Introduction: Wilson disease (WD) is an autosomal recessive disorder disturbing copper metabolism. The responsible gene (ATP7B) coding membrane-bound copper-binding proteine is situated on chromosome 13 q14–q21. The diagnosis of WD depends on combination of non-ivasive (ceruloplasmin, serum copper, 24h urinary copper excretion), invasive (hepatic copper) and genetic (mutation analysis) findings. Methods: 27 patients (aged 9–18, 16M, 11F) with confirmed WD were involved to the study. In 23 of them the diagnosis was confirmed by identification of two mutations of ATP7B (H1069Q was the most predominant – 42%). In 4 outstanding WD was confirmed by increased (> 250 mg/g dry weight) hepatic copper content. All but one (with hepatoneurological symptoms) suffer from liver symptoms. Results: Ceruloplasmin <20 [mg/dl], serum copper <70 [mg/dl], 24h urinary copper excretion >100 [mg/24h] were regarded as values characteristic for Wilson’s disease. The results of non-invasive tests were as follows [mean±SD; 95% CI]: ceruloplasmin 9,12±8,14; 5,60–12,64 [mg/dl], serum copper 34,69±19,83; 26,11–43,27[mg/dl], 24h urinary copper excretion 267,95±452,77; 67,20–468,70 [mg/24h]. The sensitivity of these tests were: 87% (20/23) for ceruloplasmin, 96% (22/23) for serum total copper and 73% (16/22) for 24h urinary copper excretion.

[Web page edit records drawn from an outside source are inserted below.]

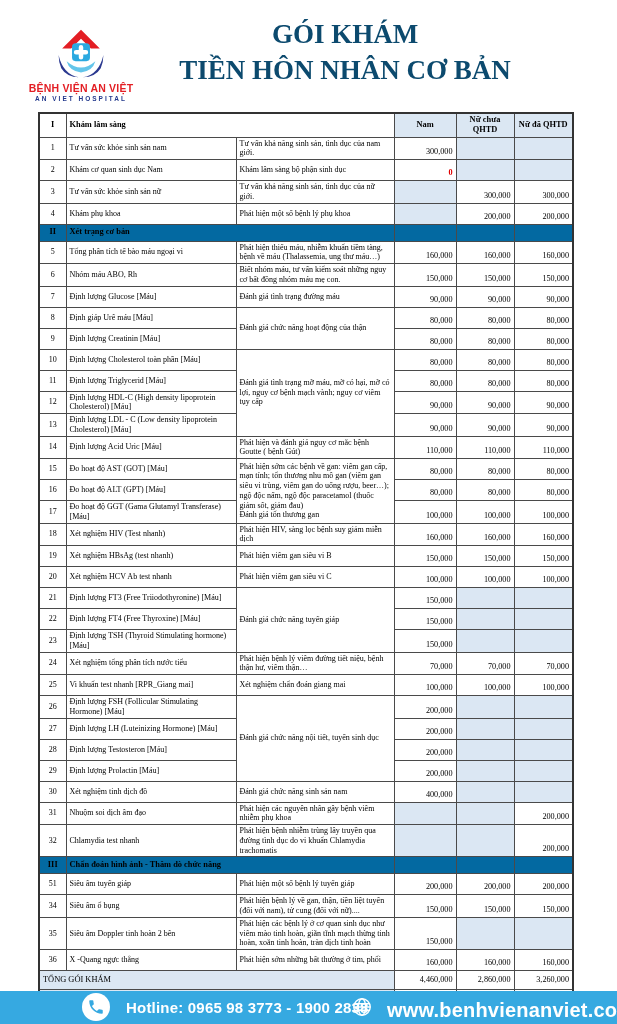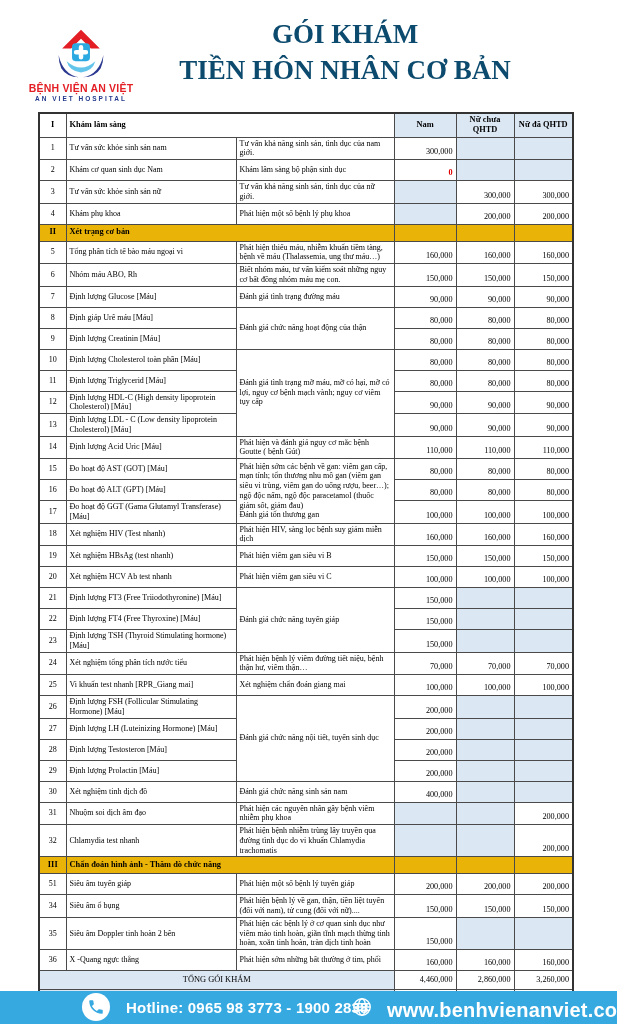--- a/index.html
+++ b/index.html
@@ -35,7 +35,7 @@
   .pkg .desc{white-space:pre-line;}
   .pkg .row-header th{height:20px;font-weight:bold;font-size:8.4px;}
   .pkg .row-header .price-hd{background:#dbe7f3;text-align:center;vertical-align:middle;}
-  .pkg .row-section td{background:#eab308;font-weight:bold;height:14px;font-size:8.4px;}
+  .pkg .row-section td{background:#0369a1;font-weight:bold;height:14px;font-size:8.4px;}
   .pkg .row-total td{height:15px;}
   .pkg .row-total .total-label{background:#dbe7f3;text-align:center;vertical-align:middle;font-size:8.4px;}
   .pkg .row-total .price{vertical-align:middle;margin-top:48px;}

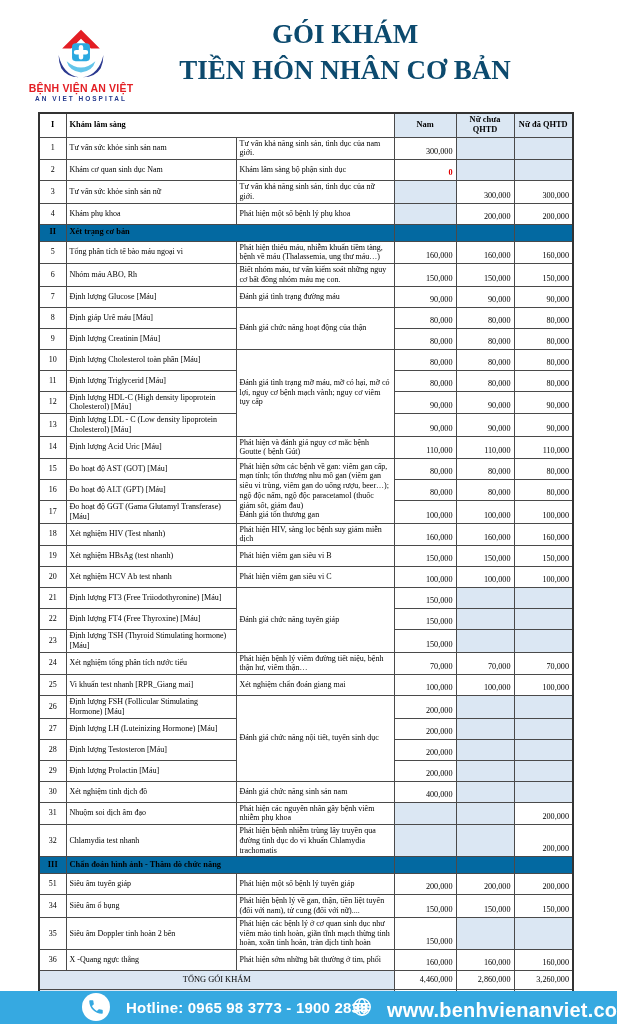--- a/index.html
+++ b/index.html
@@ -37,7 +37,7 @@
   .pkg .row-header .price-hd{background:#dbe7f3;text-align:center;vertical-align:middle;}
   .pkg .row-section td{background:#0369a1;font-weight:bold;height:14px;font-size:8.4px;}
   .pkg .row-total td{height:15px;}
-  .pkg .row-total .total-label{background:#dbe7f3;text-align:center;vertical-align:middle;font-size:8.4px;}
+  .pkg .row-total .total-label{background:#dbe7f3;text-align:left;vertical-align:middle;font-size:8.4px;}
   .pkg .row-total .price{vertical-align:middle;margin-top:48px;}
   .pkg .row-total.bold td{font-weight:bold;}
   

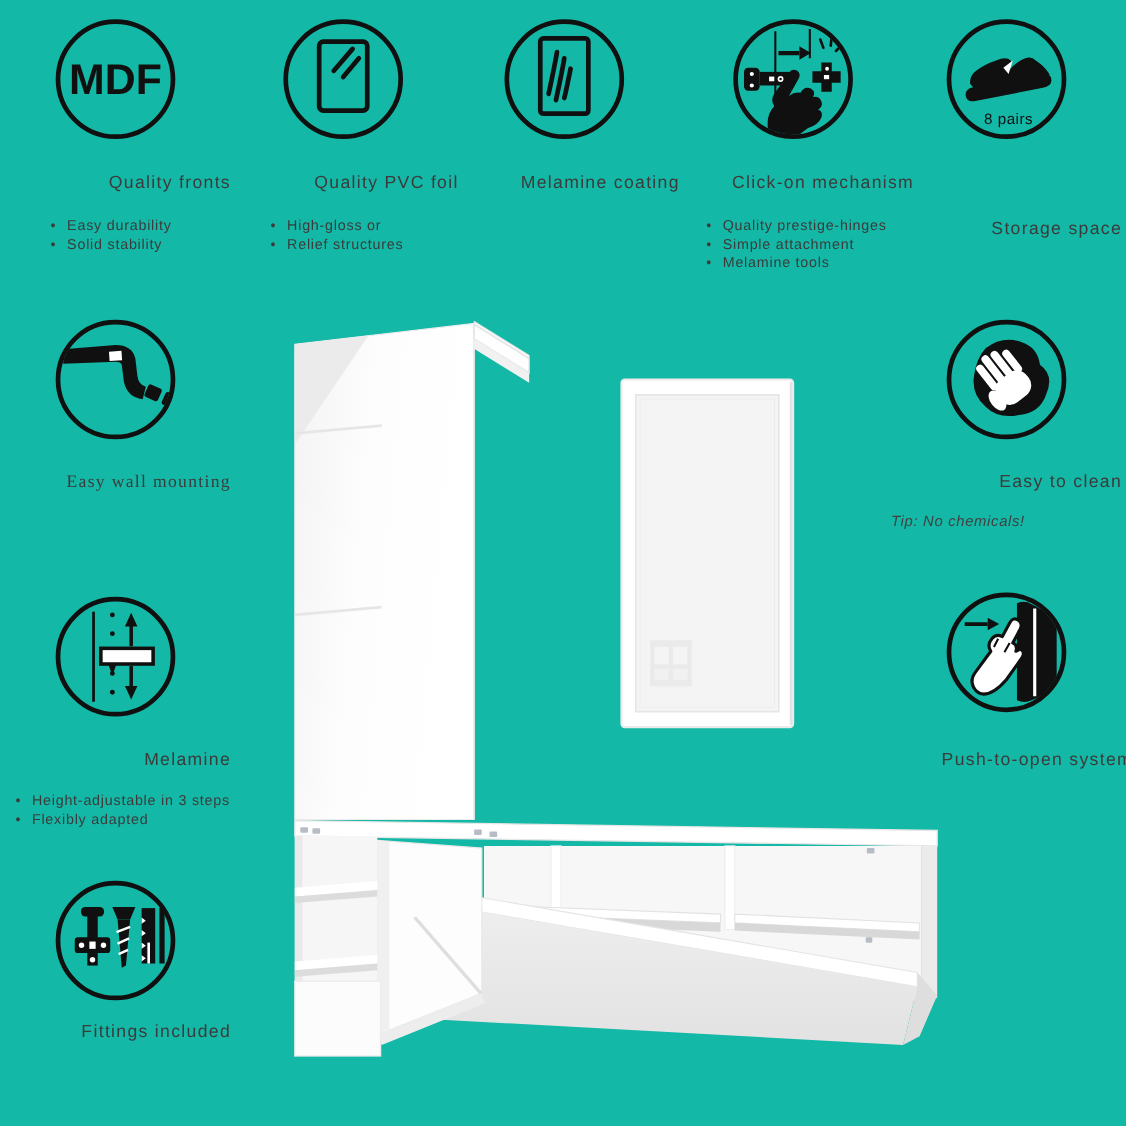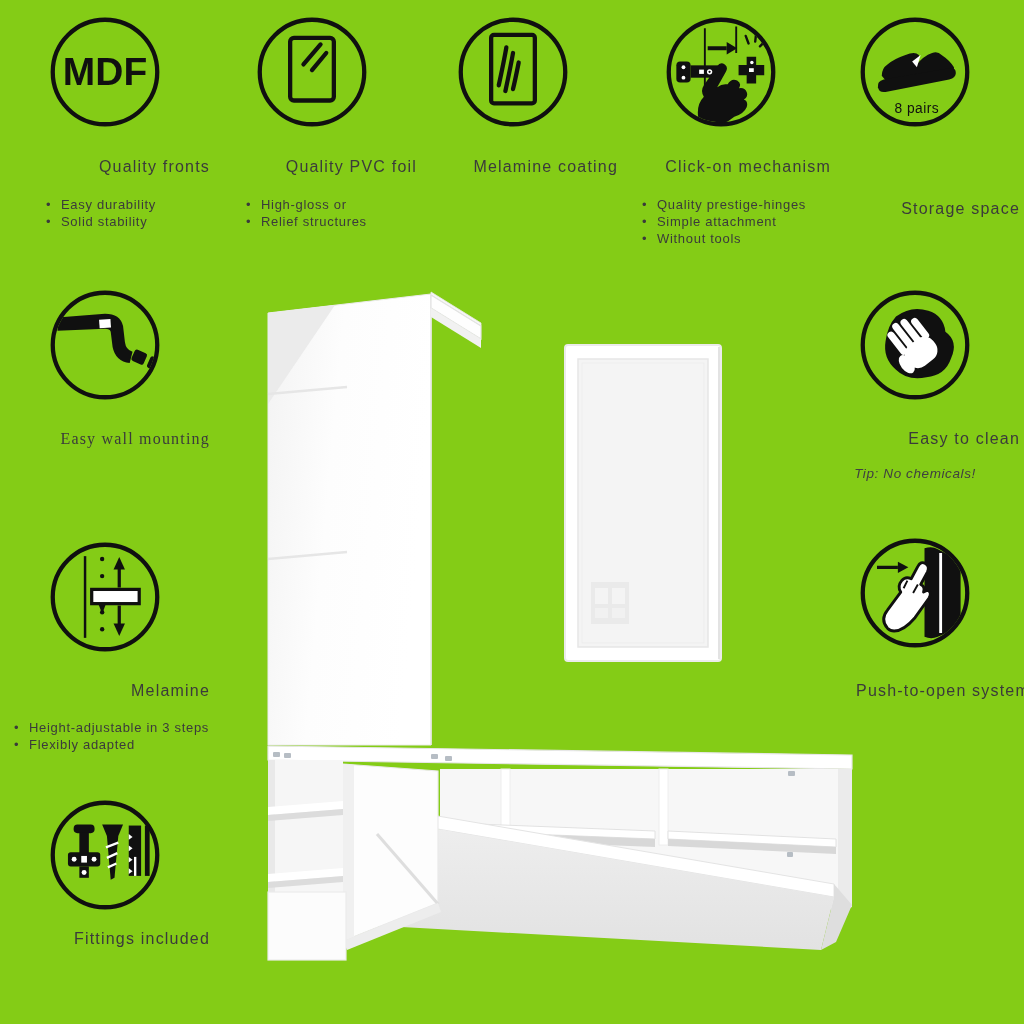--- a/index.html
+++ b/index.html
@@ -3,7 +3,7 @@
 <meta charset="utf-8">
 <style>
   html,body{margin:0;padding:0;background:#fff;}
-  .page{position:relative;width:1024px;height:1024px;background:#84cc16;overflow:hidden;
+  .page{position:relative;width:1024px;height:1024px;background:#14b8a6;overflow:hidden;
         font-family:"Liberation Sans", sans-serif;color:#3b3b3b;}
   .circ{position:absolute;width:114px;height:114px;}
   .circ svg{width:100%;height:100%;display:block;}

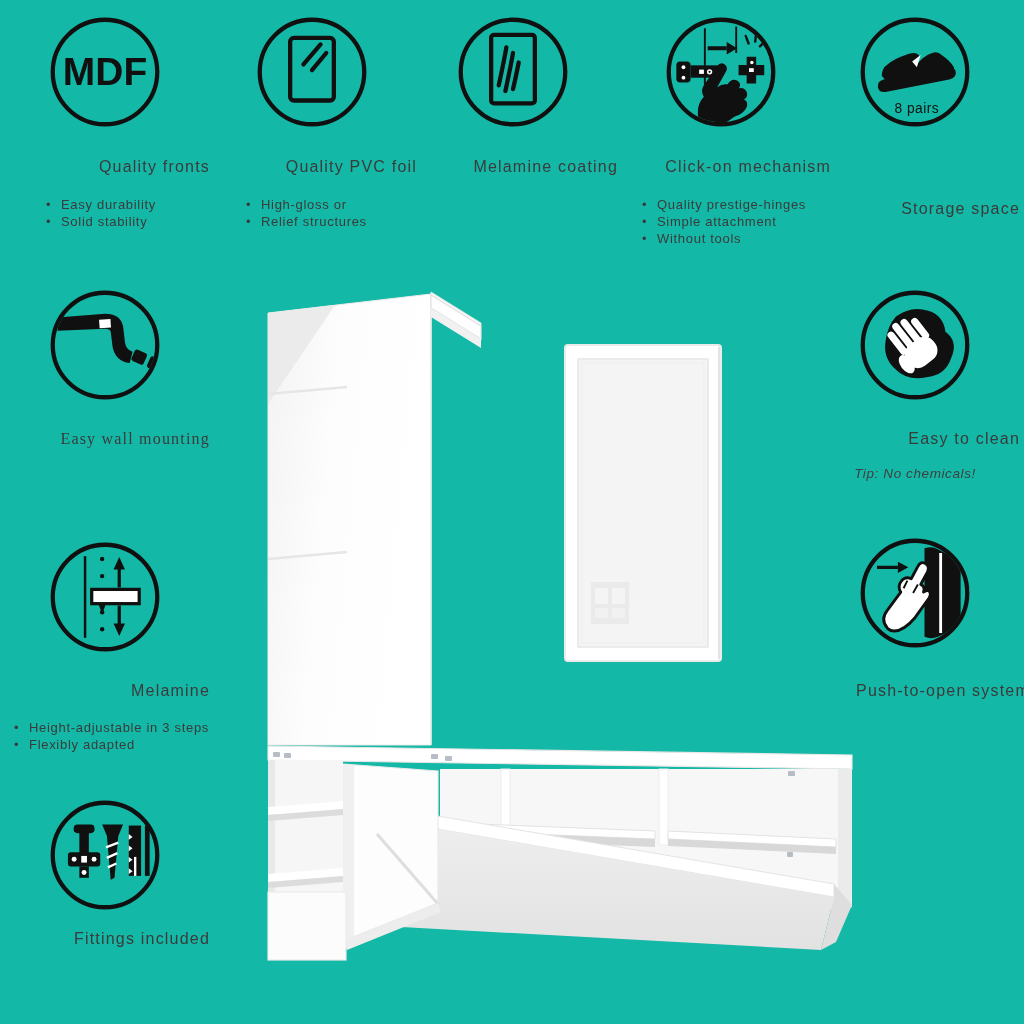--- a/index.html
+++ b/index.html
@@ -89,7 +89,7 @@
   <ul class="bullets" style="left:642px;top:196px;">
     <li>Quality prestige-hinges</li>
     <li>Simple attachment</li>
-    <li>Without tools</li>
+    <li>Melamine tools</li>
   </ul>
 
   <div class="circ" style="left:858px;top:15px;">

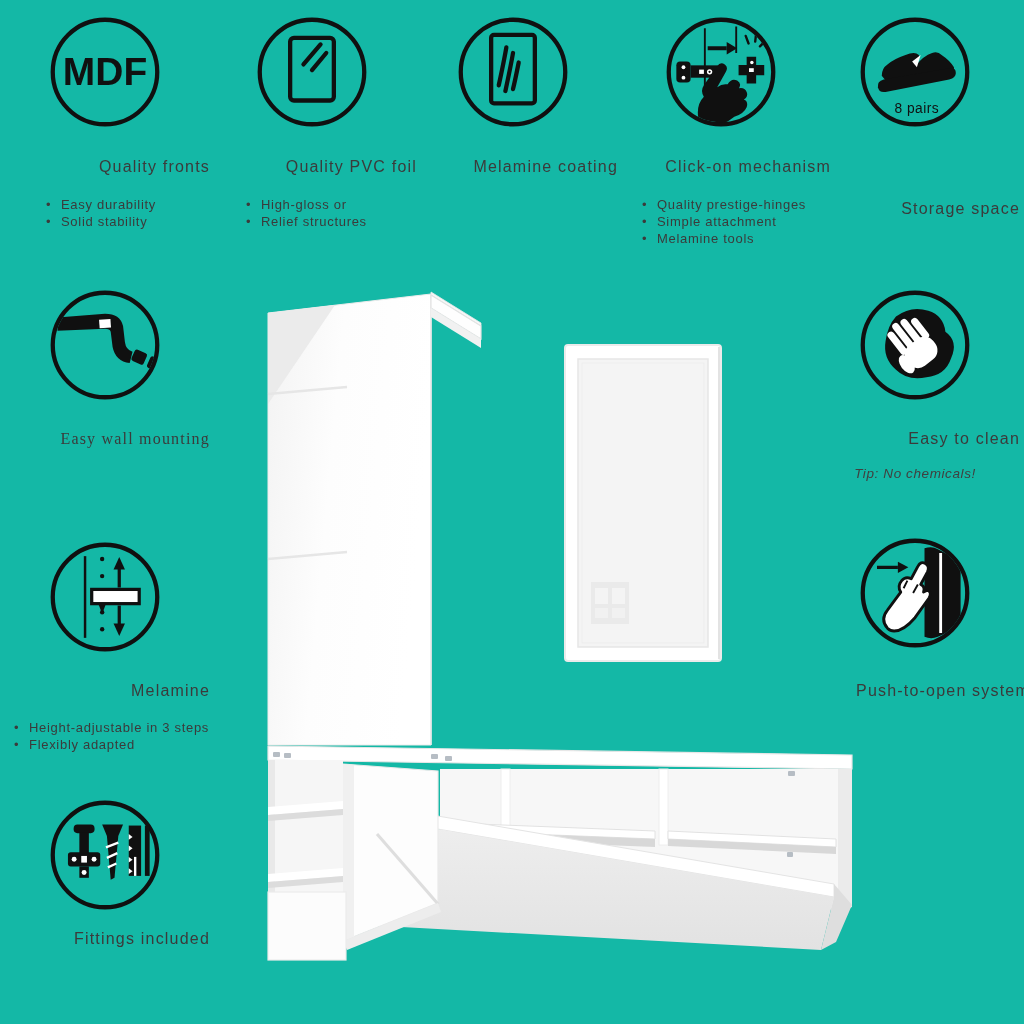--- a/index.html
+++ b/index.html
@@ -8,7 +8,7 @@
   .circ{position:absolute;width:114px;height:114px;}
   .circ svg{width:100%;height:100%;display:block;}
   .title{position:absolute;font-size:16px;letter-spacing:1.2px;color:#3b3b3b;text-align:right;white-space:nowrap;}
-  .tip{position:absolute;font-size:13.5px;font-style:italic;letter-spacing:0.6px;color:#404040;text-align:center;white-space:nowrap;}
+  .tip{position:absolute;font-size:13.5px;font-style:italic;letter-spacing:0.6px;color:#404040;white-space:nowrap;}
   ul.bullets{position:absolute;margin:0;padding:0;list-style:none;font-size:13px;letter-spacing:0.7px;
              line-height:17px;color:#3b3b3b;text-align:left;white-space:nowrap;}
   ul.bullets li{position:relative;padding-left:15px;}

None of our patients had three tests within normal ranges and one had two of three tests within normal ranges. Conclusion: 1. Serum total copper seems to have the highest sensitivity. 2. The sensivities of ceruloplasmin and 24h urinary copper excretion are too low to be used as screening tests 3. Evaluation of all three non-invasive tests in differential diagnosis of liver disease is recommended.